Distribute data processing with NXLog Agent

Load balancing is the process of distributing workload across multiple servers to reduce the strain on each server, optimizing processing and availability.

Below, we provide two methods that you can use to distribute NXLog Agent load.

Using a network load balancer

Whenever possible, using a network layer load balancer is the best method to distribute connections for higher throughput. A network load balancer can distribute connections between multiple identically-configured NXLog Agent instances.

Distribute load with multiple NXLog Agent instances

Figure 1. Processing data with multiple NXLog Agent instances

Alternatively, you can take advantage of NXLog Agent’s multi-threaded architecture to distribute data processing between multiple input module instances of the same agent.

Distribute load with multiple input module instances

Figure 2. Processing data with multiple NXLog Agent inputs

There are several commercial and open-source network load balancers available. We will use nginx for our example. You will need nginx Plus or nginx Open Source version 1.9.0 or later for the TCP and UDP Load Balancing feature. See the installation instructions in the nginx Admin Guide to get started.

Example 1. nginx configuration example

This nginx configuration distributes UDP and TCP connections to an NXLog Agent instance, configured with multiple input instances listening on different ports.

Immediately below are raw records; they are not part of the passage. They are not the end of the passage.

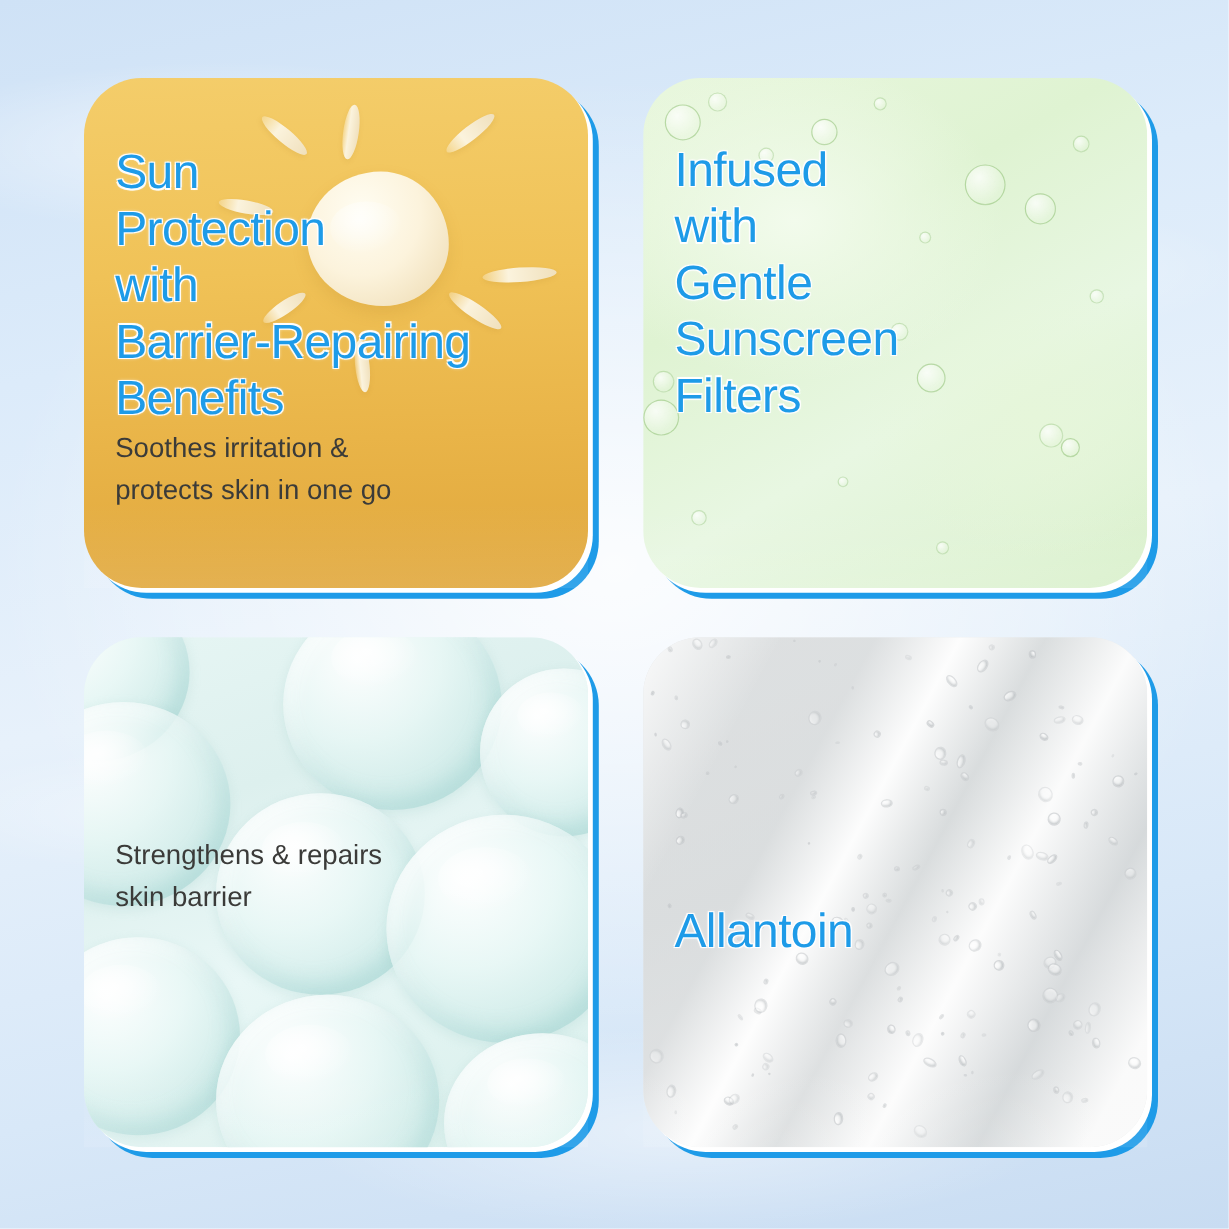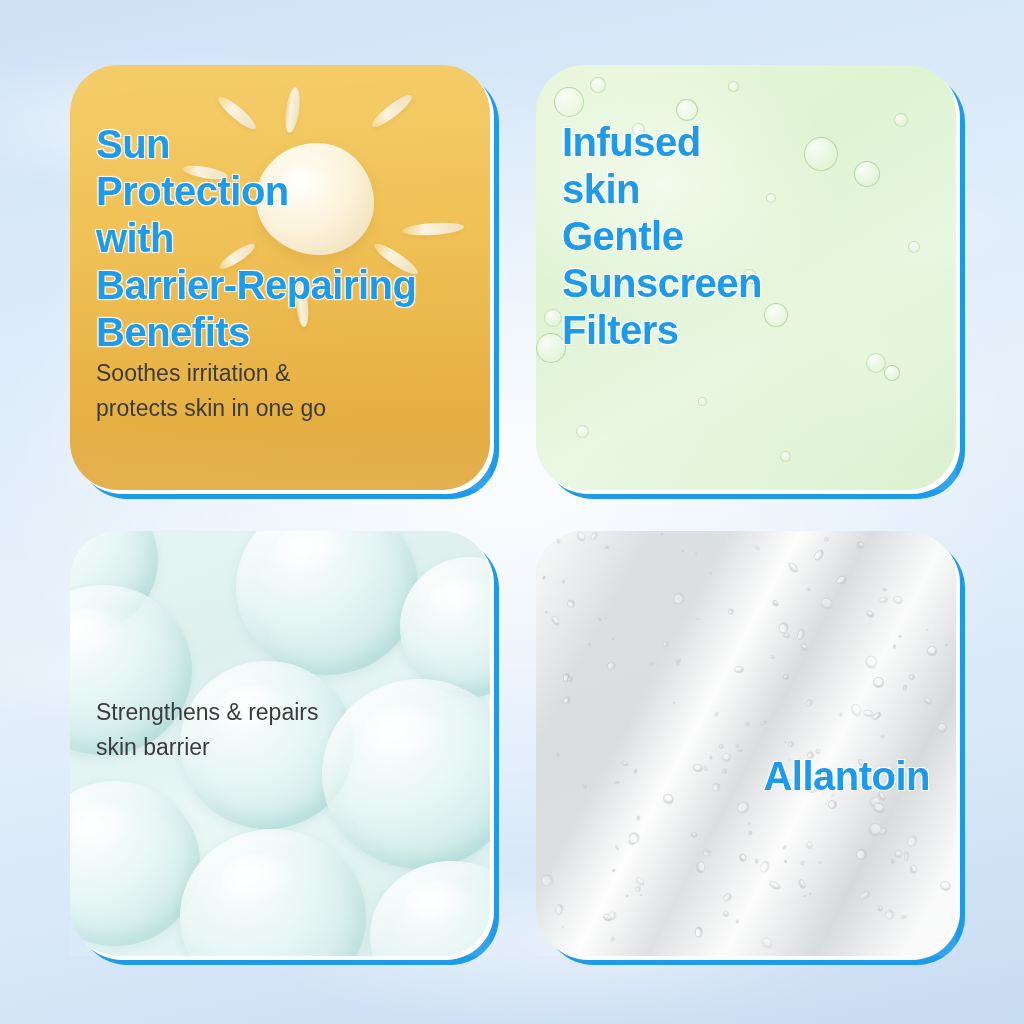--- a/index.html
+++ b/index.html
@@ -82,7 +82,7 @@
   .headline{
     font-size:40px;
     line-height:47px;
-    font-weight:bold;
+    font-weight:normal;
     letter-spacing:-.5px;
     color:#1E9BE8;
     text-shadow:

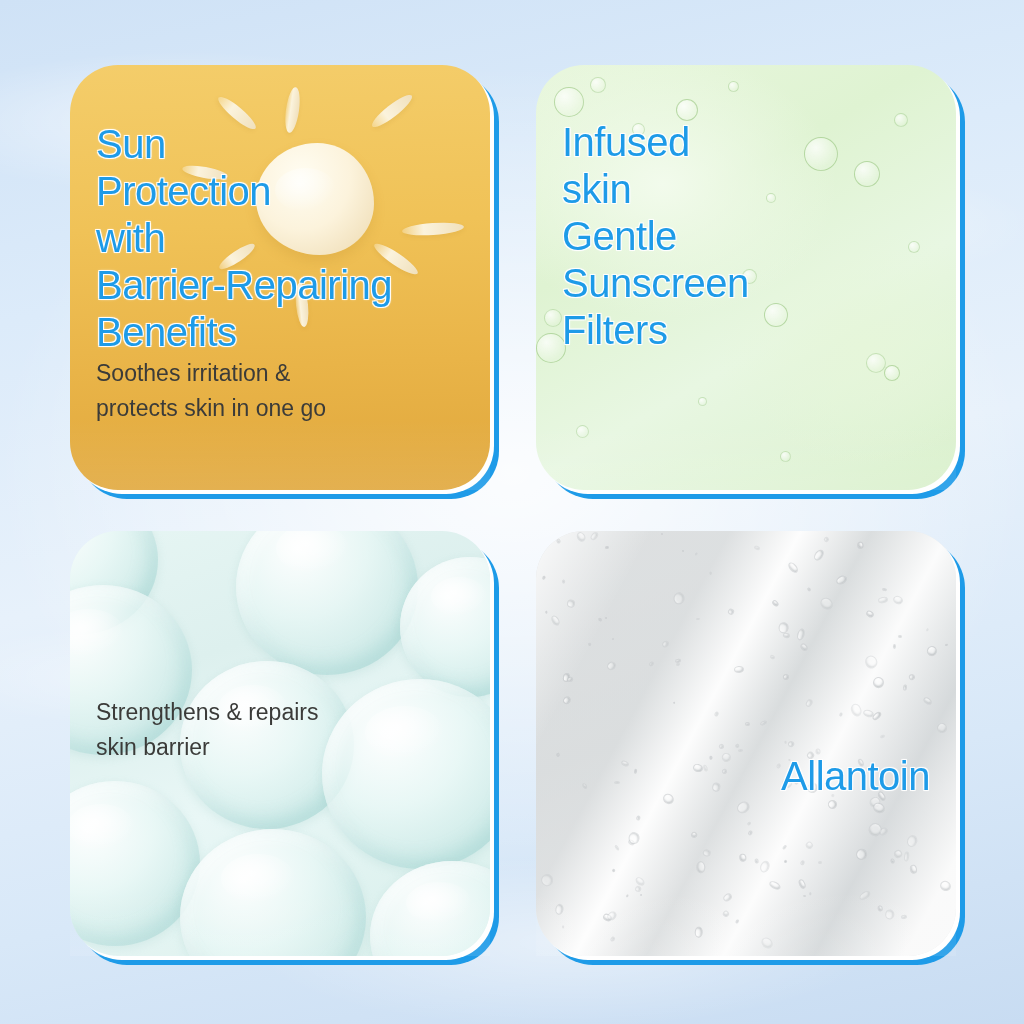--- a/index.html
+++ b/index.html
@@ -264,7 +264,7 @@
       </div>
       <div class="content">
         <div class="headline">Infused
-skin
+with
 Gentle
 Sunscreen
 Filters</div>

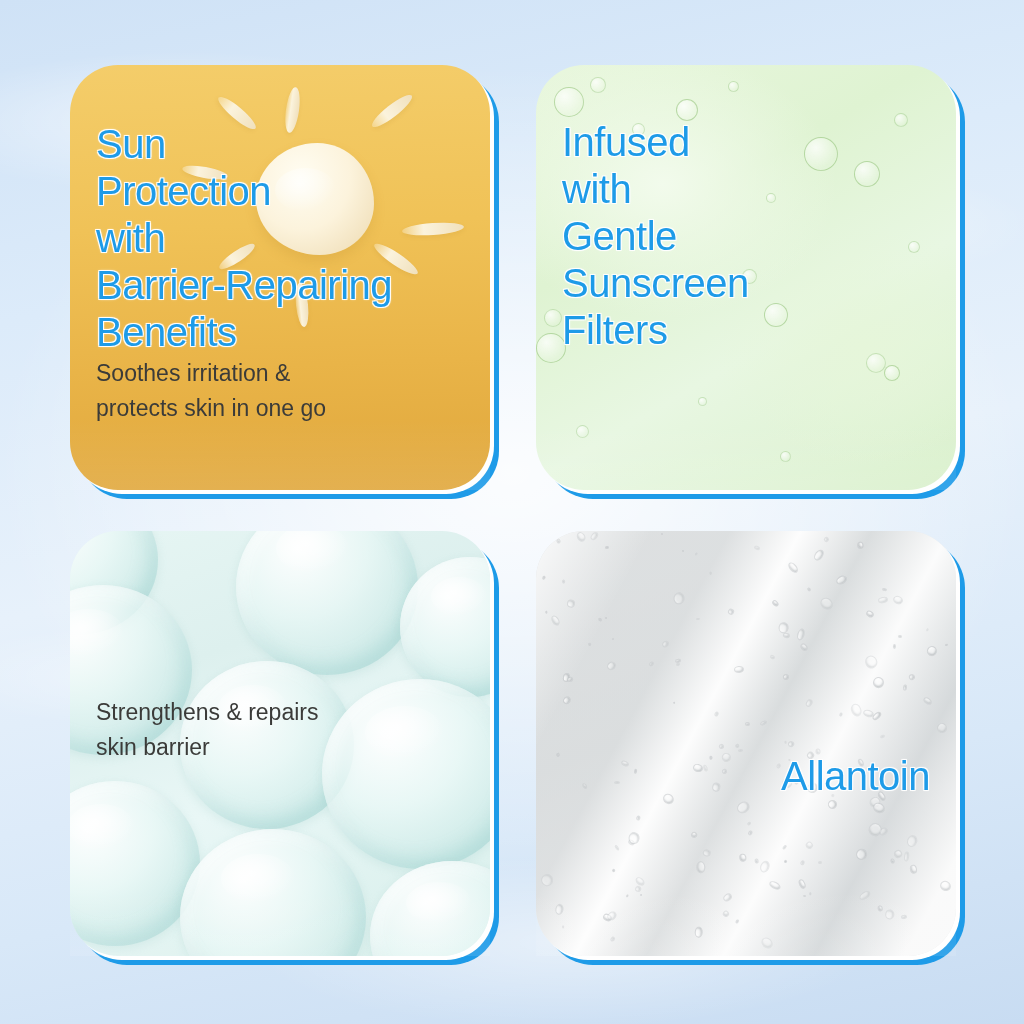--- a/index.html
+++ b/index.html
@@ -105,7 +105,7 @@
   .pos-top     .content{ justify-content:flex-start; padding-top:56px; }
   .pos-topcard .content{ justify-content:flex-start; padding-top:54px; }
   .pos-mid     .content{ justify-content:flex-start; padding-top:164px; }
-  .pos-low     .content{ justify-content:flex-start; padding-top:222px;align-items:flex-end; }
+  .pos-low     .content{ justify-content:flex-start; padding-top:222px; }
 
   
   .bg-sun{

On Debian-based systems, the default location of the nginx configuration file is /etc/nginx/nginx.conf, but this may vary depending on your distribution.

The nginx load balancer routes UDP traffic per message and TCP traffic per connection. As a result, load-balancing TCP traffic works best when data sources send a similar number of events.

nginx.conf

load_module /usr/lib/nginx/modules/ngx_stream_module.so; (1)

stream {
  upstream nxlog_udp { (2)
    server 192.168.1.81:1001;
    server 192.168.1.81:1002;
  }

  upstream nxlog_tcp { (3)
    server 192.168.1.81:1003;
    server 192.168.1.81:1004;
  }

  server {
    listen 192.168.1.81:514 udp; (4)
    proxy_pass nxlog_udp;
    proxy_responses 0;
  }

  server {
    listen 192.168.1.81:1514; (5)
    proxy_pass nxlog_tcp;
  }
}

worker_rlimit_nofile 1000000;

events {
  worker_connections 20000; (6)
}

1	The nginx stream module must be loaded from the configuration or enabled with the `--with-stream` configuration parameter.
2	Lists the NXLog Agent input instances listening for UDP connections.
3	Lists the NXLog Agent input instances listening for TCP connections.
4	Specifies the IP address and port nginx will listen on for UDP connections. Configure your sources to send logs to this IP and port.
5	Specifies the IP address and port nginx will listen on for TCP connections. Configure your sources to send logs to this IP and port.
6	The maximum number of simultaneous connections allowed.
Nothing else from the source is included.